### About this task
Please restate the data that follows word for word, with the pictures left out.

### Records for processing

--------------------------------------------------

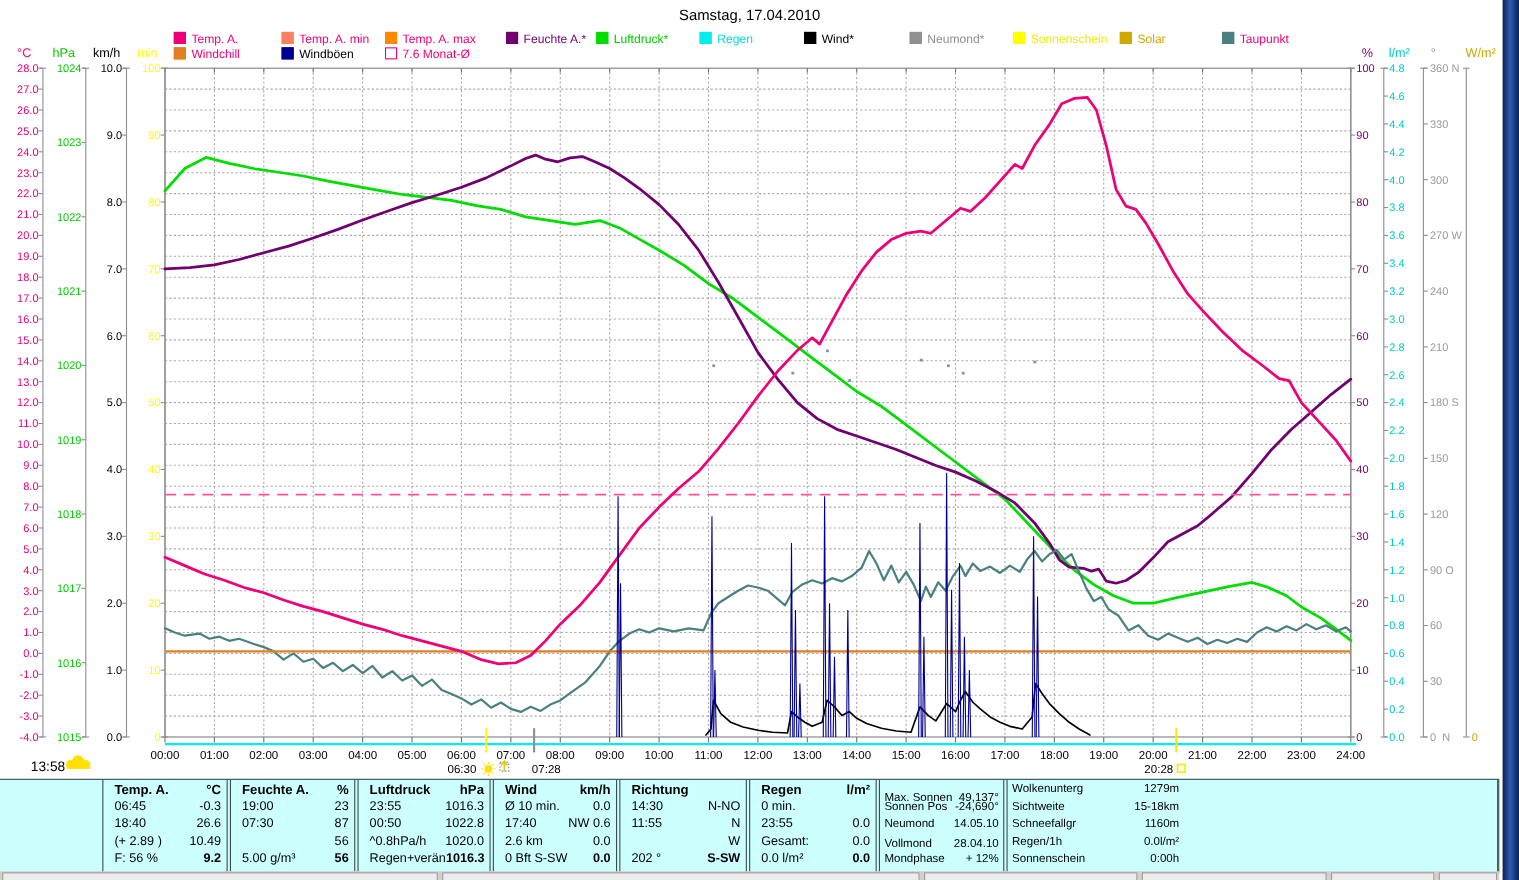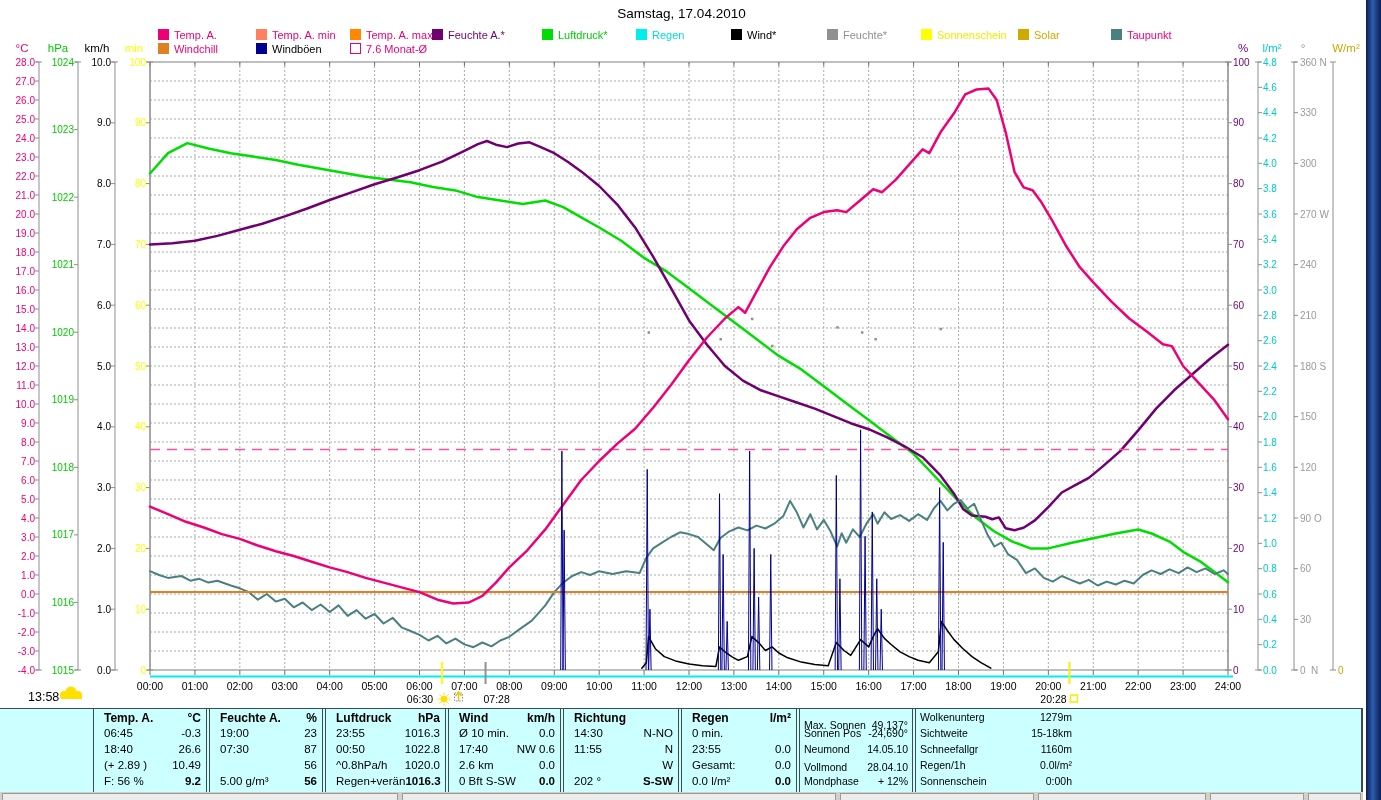--- a/index.html
+++ b/index.html
@@ -32,7 +32,7 @@
       <div class="lg" style="left: 158px; top: 29px;"><span class="box" style="background: rgb(238, 0, 119); border: 1px solid rgb(238, 0, 119);"></span><span style="color: rgb(238, 0, 119);">Temp. A.</span></div>
       <div class="lg" style="left: 256px; top: 29px;"><span class="box" style="background: rgb(255, 128, 96); border: 1px solid rgb(255, 128, 96);"></span><span style="color: rgb(238, 0, 119);">Temp. A. min</span></div>
       <div class="lg" style="left: 350px; top: 29px;"><span class="box" style="background: rgb(255, 136, 0); border: 1px solid rgb(255, 136, 0);"></span><span style="color: rgb(238, 0, 119);">Temp. A. max</span></div>
-      <div class="lg" style="left: 432px; top: 29px;"><span class="box" style="background: rgb(112, 0, 112); border: 1px solid rgb(112, 0, 112);"></span><span style="color: rgb(112, 0, 112);">Feuchte A.*</span></div>
+      <div class="lg" style="left: 460px; top: 29px;"><span class="box" style="background: rgb(112, 0, 112); border: 1px solid rgb(112, 0, 112);"></span><span style="color: rgb(112, 0, 112);">Feuchte A.*</span></div>
       <div class="lg" style="left: 542px; top: 29px;"><span class="box" style="background: rgb(0, 221, 0); border: 1px solid rgb(0, 221, 0);"></span><span style="color: rgb(0, 204, 0);">Luftdruck*</span></div>
       <div class="lg" style="left: 636px; top: 29px;"><span class="box" style="background: rgb(0, 238, 238); border: 1px solid rgb(0, 238, 238);"></span><span style="color: rgb(0, 221, 221);">Regen</span></div>
       <div class="lg" style="left: 731px; top: 29px;"><span class="box" style="background: rgb(0, 0, 0); border: 1px solid rgb(0, 0, 0);"></span><span style="color: rgb(0, 0, 0);">Wind*</span></div>

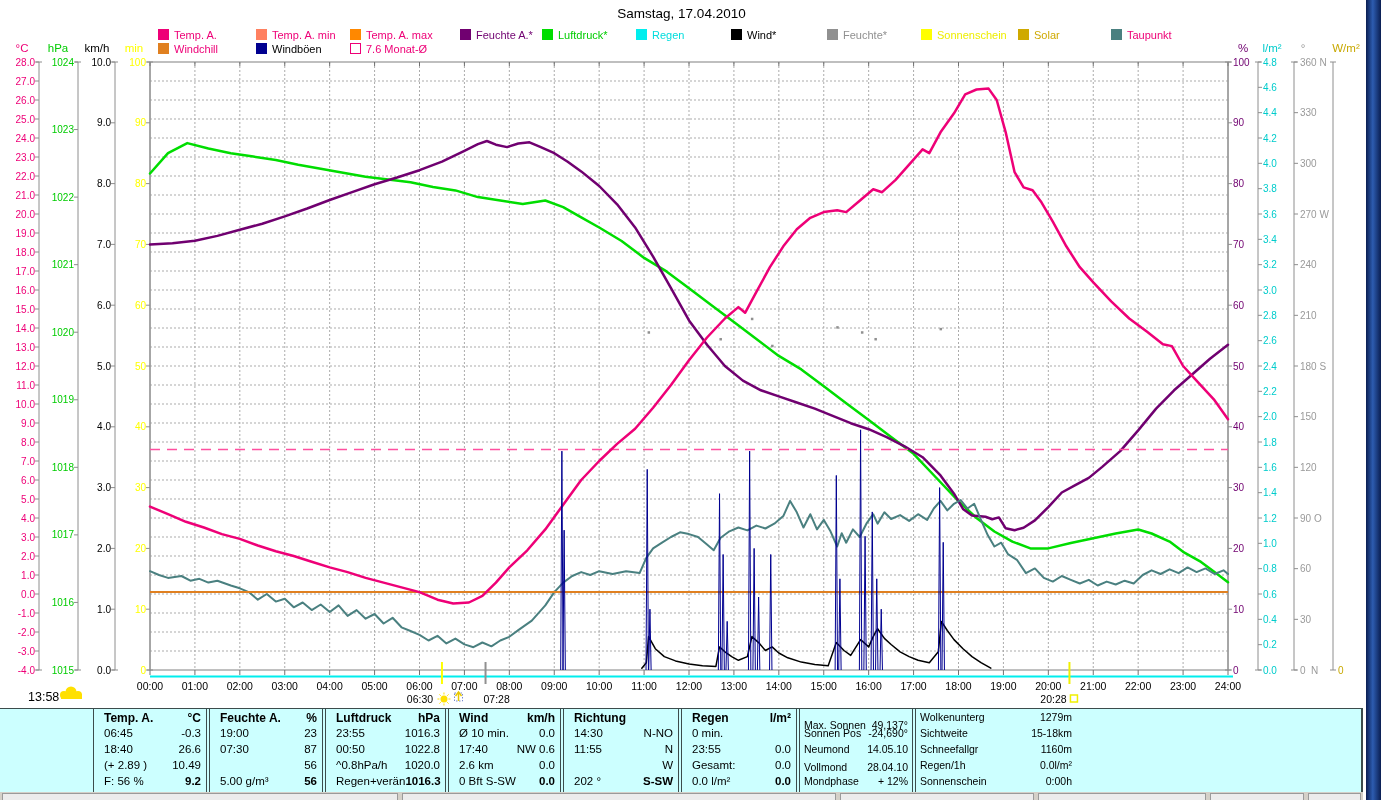--- a/index.html
+++ b/index.html
@@ -36,7 +36,7 @@
       <div class="lg" style="left: 542px; top: 29px;"><span class="box" style="background: rgb(0, 221, 0); border: 1px solid rgb(0, 221, 0);"></span><span style="color: rgb(0, 204, 0);">Luftdruck*</span></div>
       <div class="lg" style="left: 636px; top: 29px;"><span class="box" style="background: rgb(0, 238, 238); border: 1px solid rgb(0, 238, 238);"></span><span style="color: rgb(0, 221, 221);">Regen</span></div>
       <div class="lg" style="left: 731px; top: 29px;"><span class="box" style="background: rgb(0, 0, 0); border: 1px solid rgb(0, 0, 0);"></span><span style="color: rgb(0, 0, 0);">Wind*</span></div>
-      <div class="lg" style="left: 827px; top: 29px;"><span class="box" style="background: rgb(144, 144, 144); border: 1px solid rgb(144, 144, 144);"></span><span style="color: rgb(144, 144, 144);">Feuchte*</span></div>
+      <div class="lg" style="left: 827px; top: 29px;"><span class="box" style="background: rgb(144, 144, 144); border: 1px solid rgb(144, 144, 144);"></span><span style="color: rgb(144, 144, 144);">Neumond*</span></div>
       <div class="lg" style="left: 921px; top: 29px;"><span class="box" style="background: rgb(255, 255, 0); border: 1px solid rgb(255, 255, 0);"></span><span style="color: rgb(238, 238, 0);">Sonnenschein</span></div>
       <div class="lg" style="left: 1018px; top: 29px;"><span class="box" style="background: rgb(207, 169, 0); border: 1px solid rgb(207, 169, 0);"></span><span style="color: rgb(207, 169, 0);">Solar</span></div>
       <div class="lg" style="left: 1111px; top: 29px;"><span class="box" style="background: rgb(74, 128, 128); border: 1px solid rgb(74, 128, 128);"></span><span style="color: rgb(238, 0, 119);">Taupunkt</span></div>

--------------------------------------------------

### Task answer
--- a/index.html
+++ b/index.html
@@ -32,7 +32,7 @@
       <div class="lg" style="left: 158px; top: 29px;"><span class="box" style="background: rgb(238, 0, 119); border: 1px solid rgb(238, 0, 119);"></span><span style="color: rgb(238, 0, 119);">Temp. A.</span></div>
       <div class="lg" style="left: 256px; top: 29px;"><span class="box" style="background: rgb(255, 128, 96); border: 1px solid rgb(255, 128, 96);"></span><span style="color: rgb(238, 0, 119);">Temp. A. min</span></div>
       <div class="lg" style="left: 350px; top: 29px;"><span class="box" style="background: rgb(255, 136, 0); border: 1px solid rgb(255, 136, 0);"></span><span style="color: rgb(238, 0, 119);">Temp. A. max</span></div>
-      <div class="lg" style="left: 432px; top: 29px;"><span class="box" style="background: rgb(112, 0, 112); border: 1px solid rgb(112, 0, 112);"></span><span style="color: rgb(112, 0, 112);">Feuchte A.*</span></div>
+      <div class="lg" style="left: 460px; top: 29px;"><span class="box" style="background: rgb(112, 0, 112); border: 1px solid rgb(112, 0, 112);"></span><span style="color: rgb(112, 0, 112);">Feuchte A.*</span></div>
       <div class="lg" style="left: 542px; top: 29px;"><span class="box" style="background: rgb(0, 221, 0); border: 1px solid rgb(0, 221, 0);"></span><span style="color: rgb(0, 204, 0);">Luftdruck*</span></div>
       <div class="lg" style="left: 636px; top: 29px;"><span class="box" style="background: rgb(0, 238, 238); border: 1px solid rgb(0, 238, 238);"></span><span style="color: rgb(0, 221, 221);">Regen</span></div>
       <div class="lg" style="left: 731px; top: 29px;"><span class="box" style="background: rgb(0, 0, 0); border: 1px solid rgb(0, 0, 0);"></span><span style="color: rgb(0, 0, 0);">Wind*</span></div>

--- a/index.html
+++ b/index.html
@@ -36,7 +36,7 @@
       <div class="lg" style="left: 542px; top: 29px;"><span class="box" style="background: rgb(0, 221, 0); border: 1px solid rgb(0, 221, 0);"></span><span style="color: rgb(0, 204, 0);">Luftdruck*</span></div>
       <div class="lg" style="left: 636px; top: 29px;"><span class="box" style="background: rgb(0, 238, 238); border: 1px solid rgb(0, 238, 238);"></span><span style="color: rgb(0, 221, 221);">Regen</span></div>
       <div class="lg" style="left: 731px; top: 29px;"><span class="box" style="background: rgb(0, 0, 0); border: 1px solid rgb(0, 0, 0);"></span><span style="color: rgb(0, 0, 0);">Wind*</span></div>
-      <div class="lg" style="left: 827px; top: 29px;"><span class="box" style="background: rgb(144, 144, 144); border: 1px solid rgb(144, 144, 144);"></span><span style="color: rgb(144, 144, 144);">Feuchte*</span></div>
+      <div class="lg" style="left: 827px; top: 29px;"><span class="box" style="background: rgb(144, 144, 144); border: 1px solid rgb(144, 144, 144);"></span><span style="color: rgb(144, 144, 144);">Neumond*</span></div>
       <div class="lg" style="left: 921px; top: 29px;"><span class="box" style="background: rgb(255, 255, 0); border: 1px solid rgb(255, 255, 0);"></span><span style="color: rgb(238, 238, 0);">Sonnenschein</span></div>
       <div class="lg" style="left: 1018px; top: 29px;"><span class="box" style="background: rgb(207, 169, 0); border: 1px solid rgb(207, 169, 0);"></span><span style="color: rgb(207, 169, 0);">Solar</span></div>
       <div class="lg" style="left: 1111px; top: 29px;"><span class="box" style="background: rgb(74, 128, 128); border: 1px solid rgb(74, 128, 128);"></span><span style="color: rgb(238, 0, 119);">Taupunkt</span></div>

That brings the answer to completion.